• Task statement
Below are the records; extract from them the line containing "Liberation Serif, serif" to the line containing "text-align: left ->", both lines included, exactly and with no pictures.
Start of Task inputs
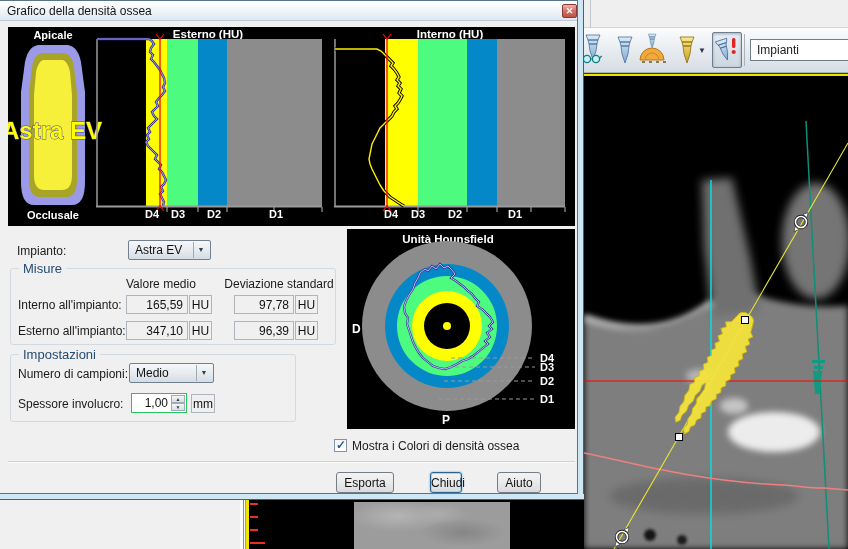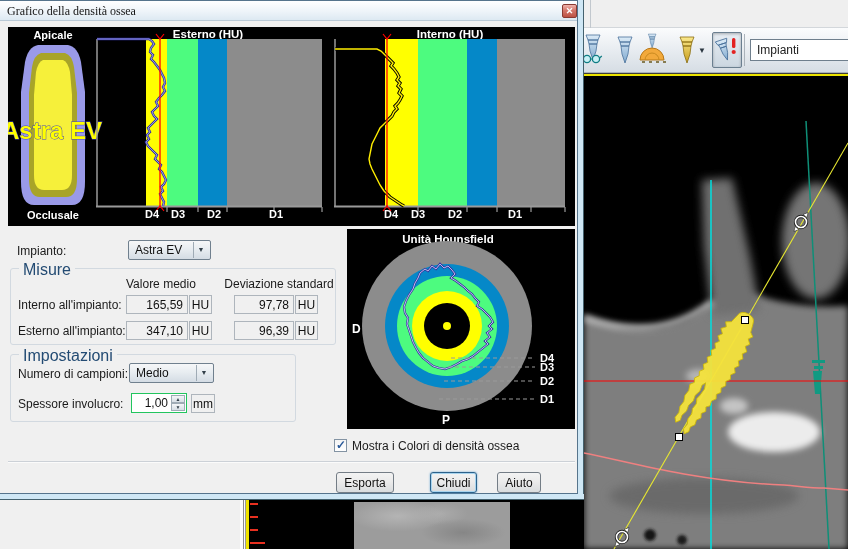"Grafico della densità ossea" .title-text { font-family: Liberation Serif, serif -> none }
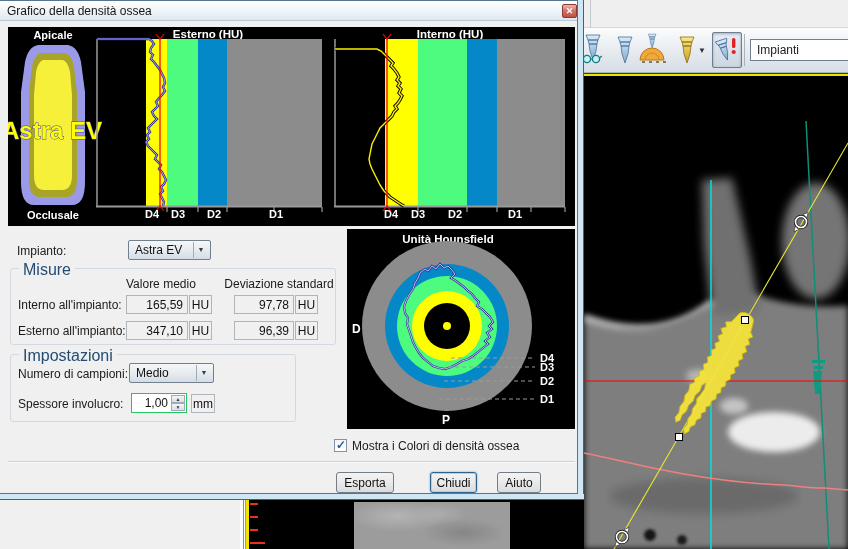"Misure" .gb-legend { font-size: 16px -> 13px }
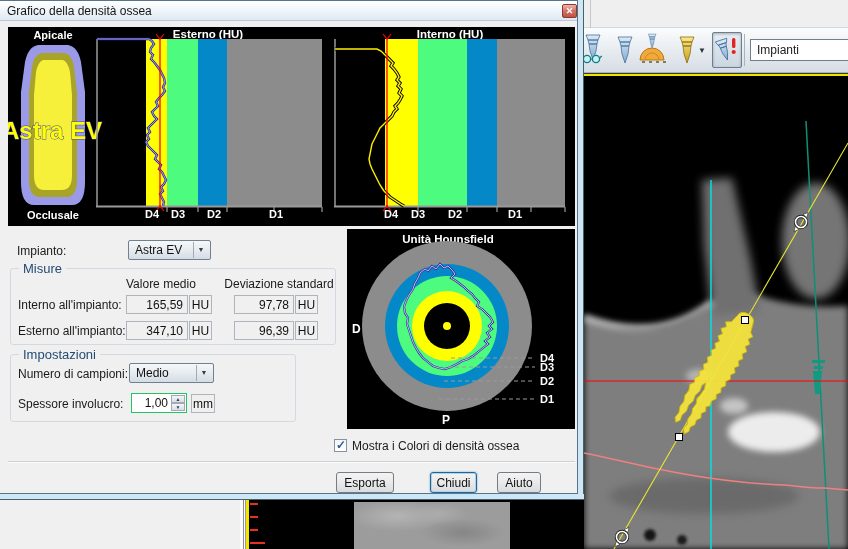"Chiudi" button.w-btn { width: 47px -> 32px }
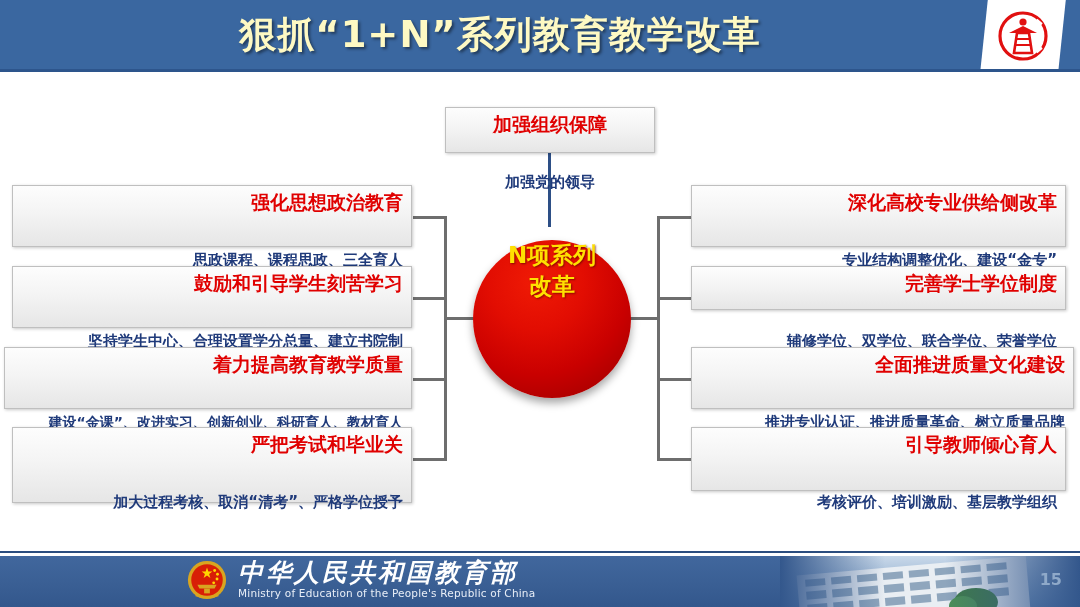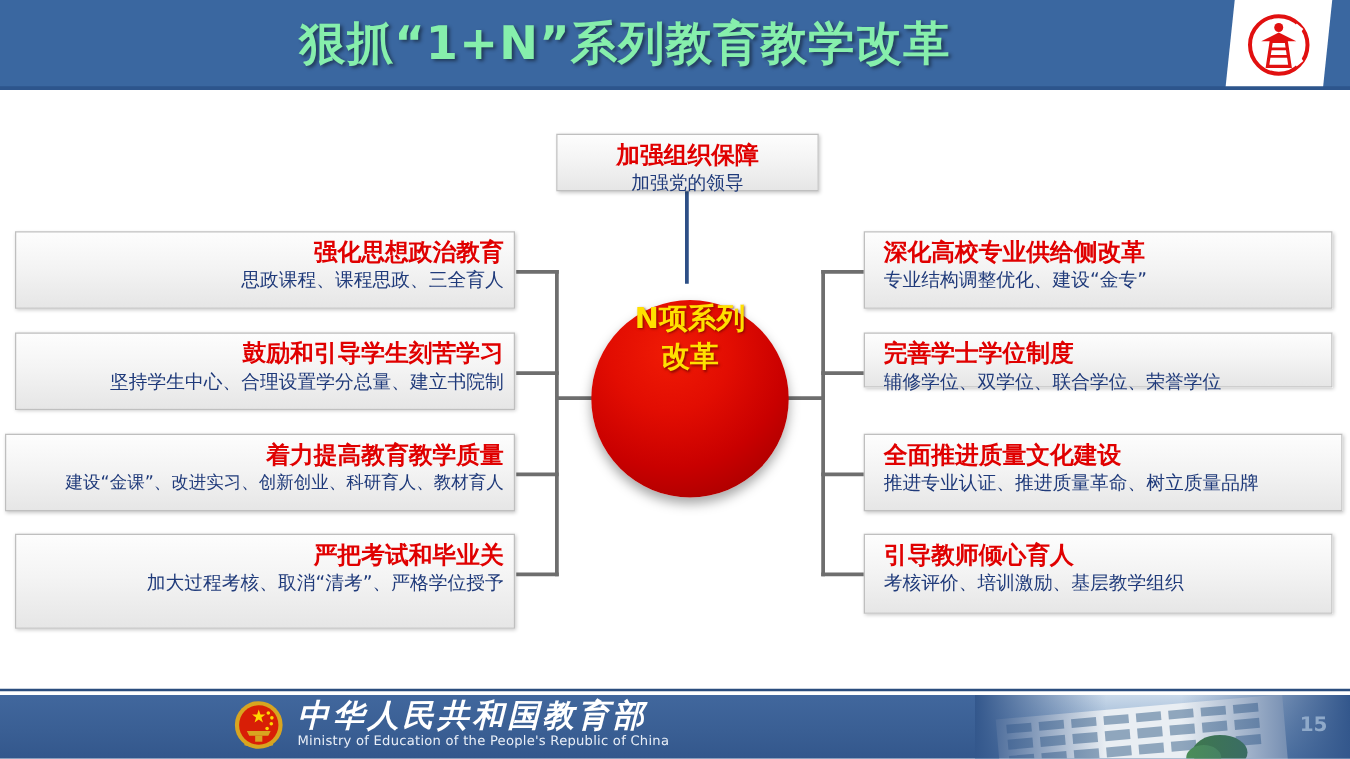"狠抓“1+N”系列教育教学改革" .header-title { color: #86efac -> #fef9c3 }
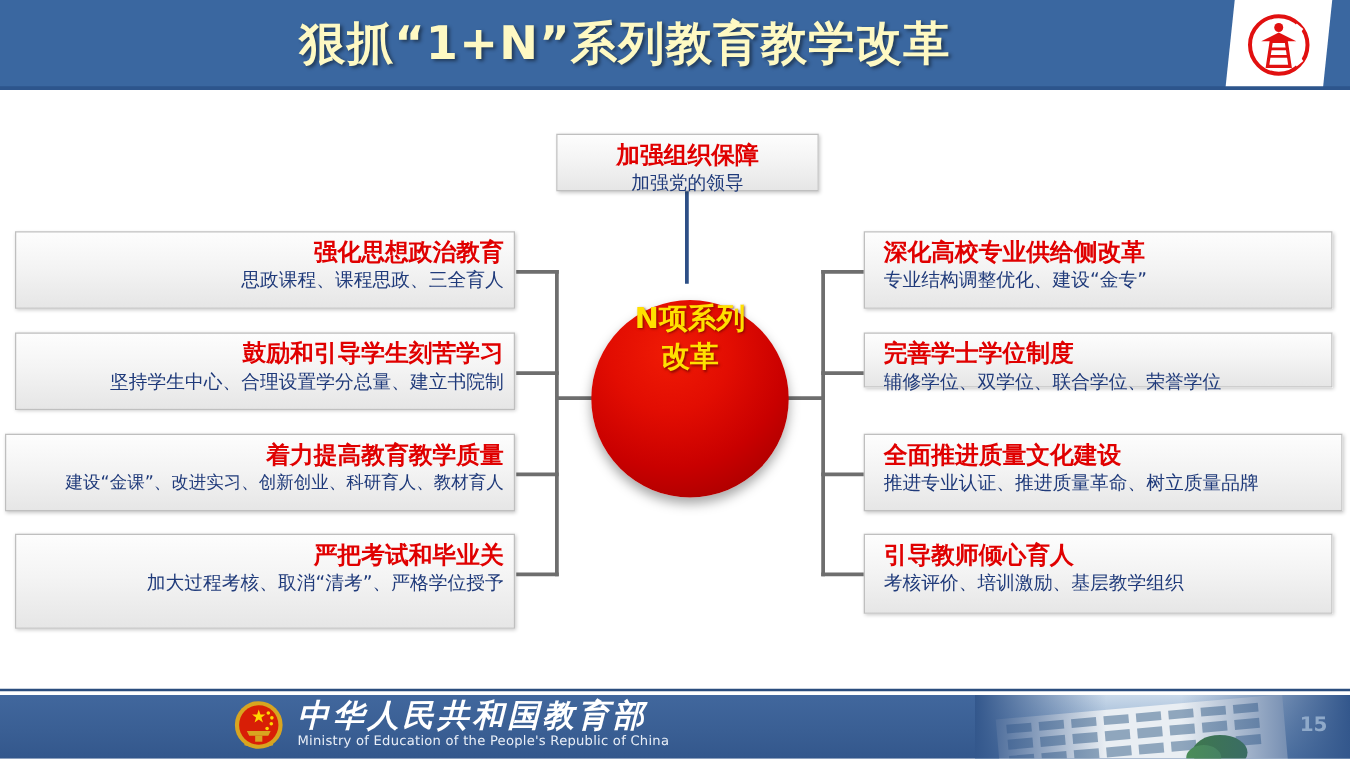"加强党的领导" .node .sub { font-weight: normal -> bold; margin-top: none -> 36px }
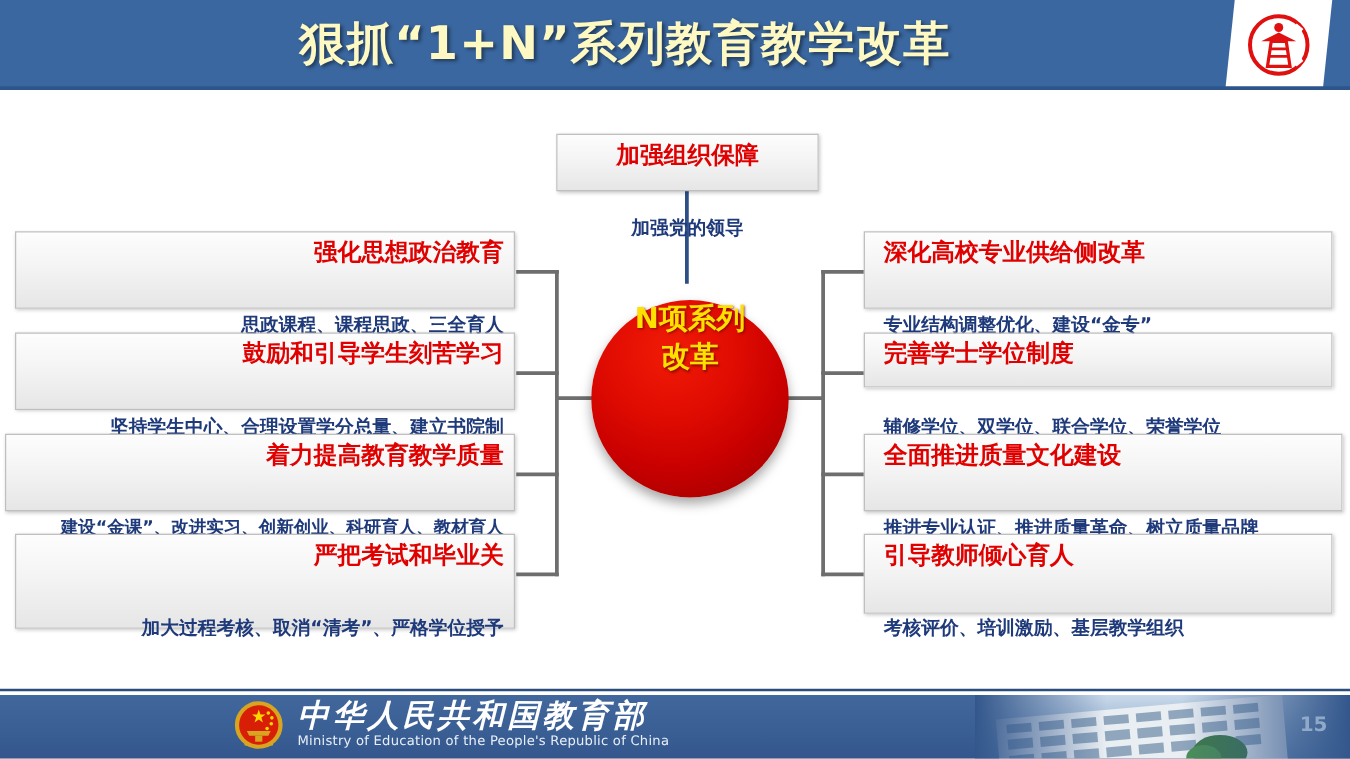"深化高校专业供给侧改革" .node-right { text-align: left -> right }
End of Task inputs
Start of Task inputs
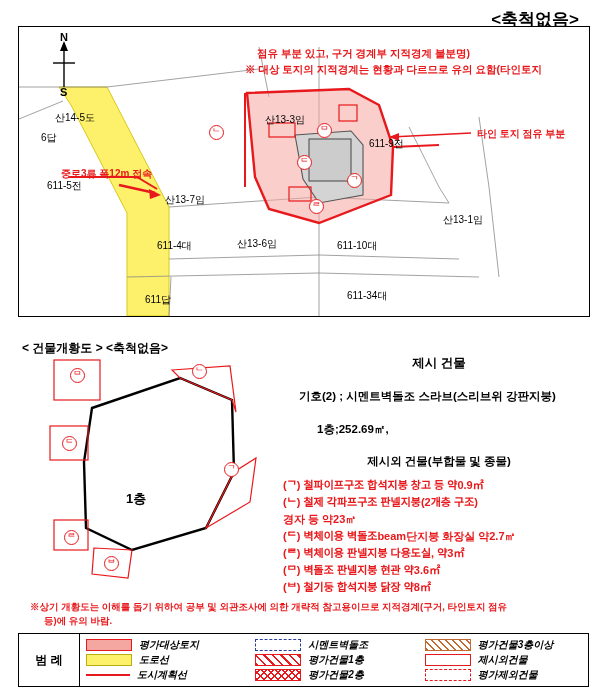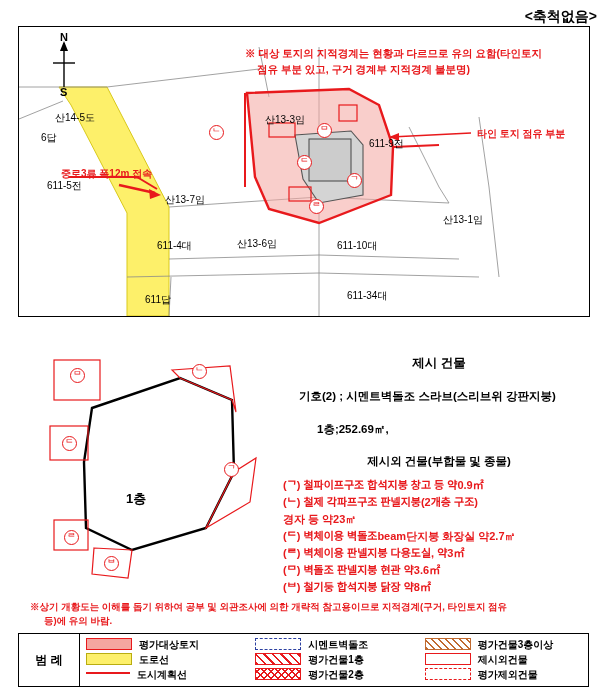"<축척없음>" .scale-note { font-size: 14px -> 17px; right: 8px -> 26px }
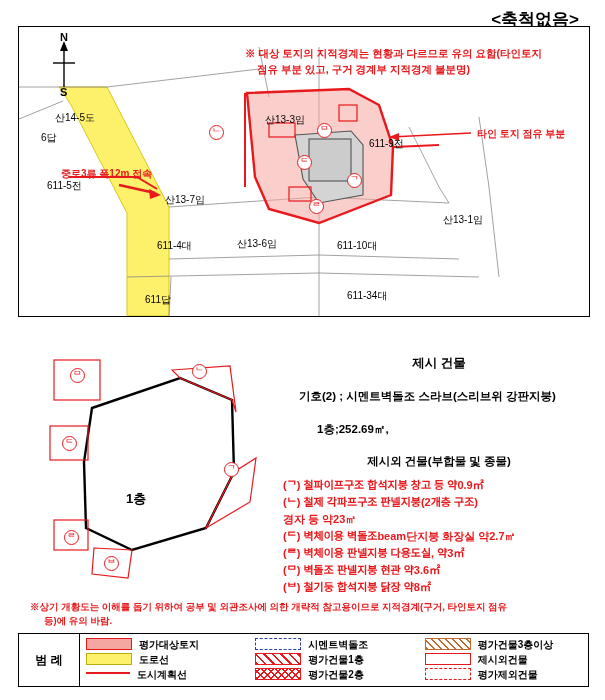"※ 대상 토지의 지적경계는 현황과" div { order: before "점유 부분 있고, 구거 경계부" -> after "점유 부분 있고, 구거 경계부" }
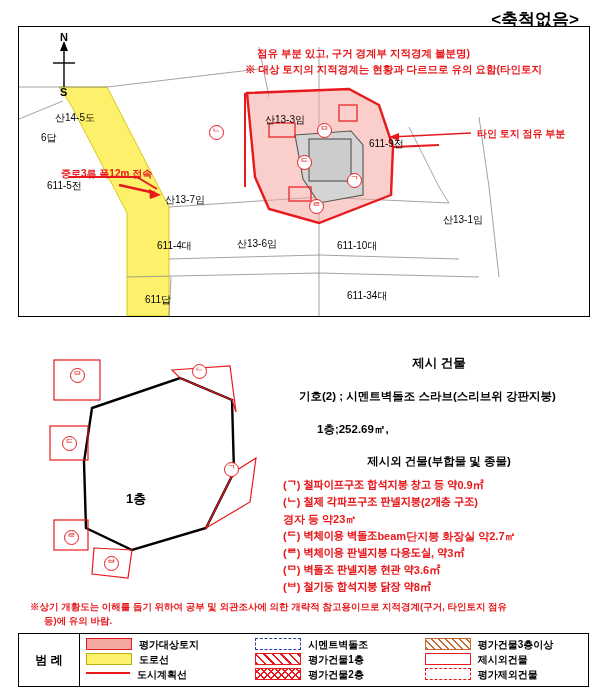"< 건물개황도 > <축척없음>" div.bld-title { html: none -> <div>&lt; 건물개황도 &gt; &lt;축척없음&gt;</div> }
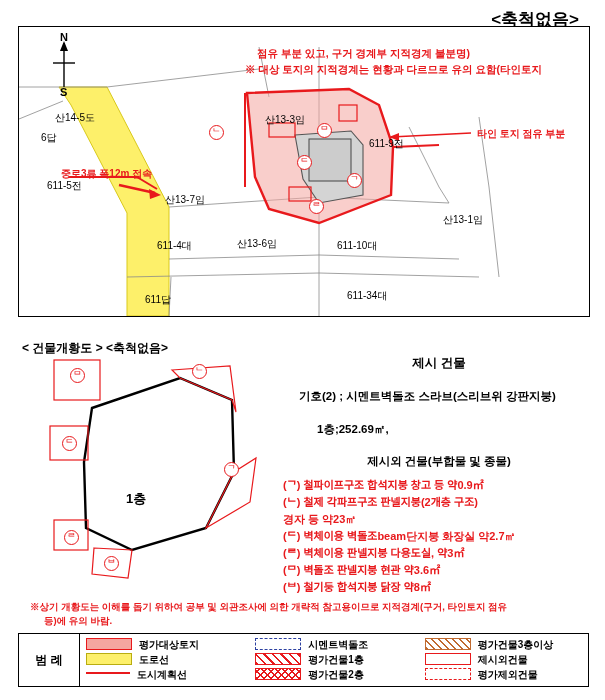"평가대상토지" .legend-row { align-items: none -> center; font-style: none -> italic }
End of Task inputs
• Answer for this exercise
"Grafico della densità ossea" .title-text { font-family: Liberation Serif, serif -> none }
"Misure" .gb-legend { font-size: 16px -> 13px }
"Chiudi" button.w-btn { width: 47px -> 32px }
"狠抓“1+N”系列教育教学改革" .header-title { color: #86efac -> #fef9c3 }
"加强党的领导" .node .sub { font-weight: normal -> bold; margin-top: none -> 36px }
"深化高校专业供给侧改革" .node-right { text-align: left -> right }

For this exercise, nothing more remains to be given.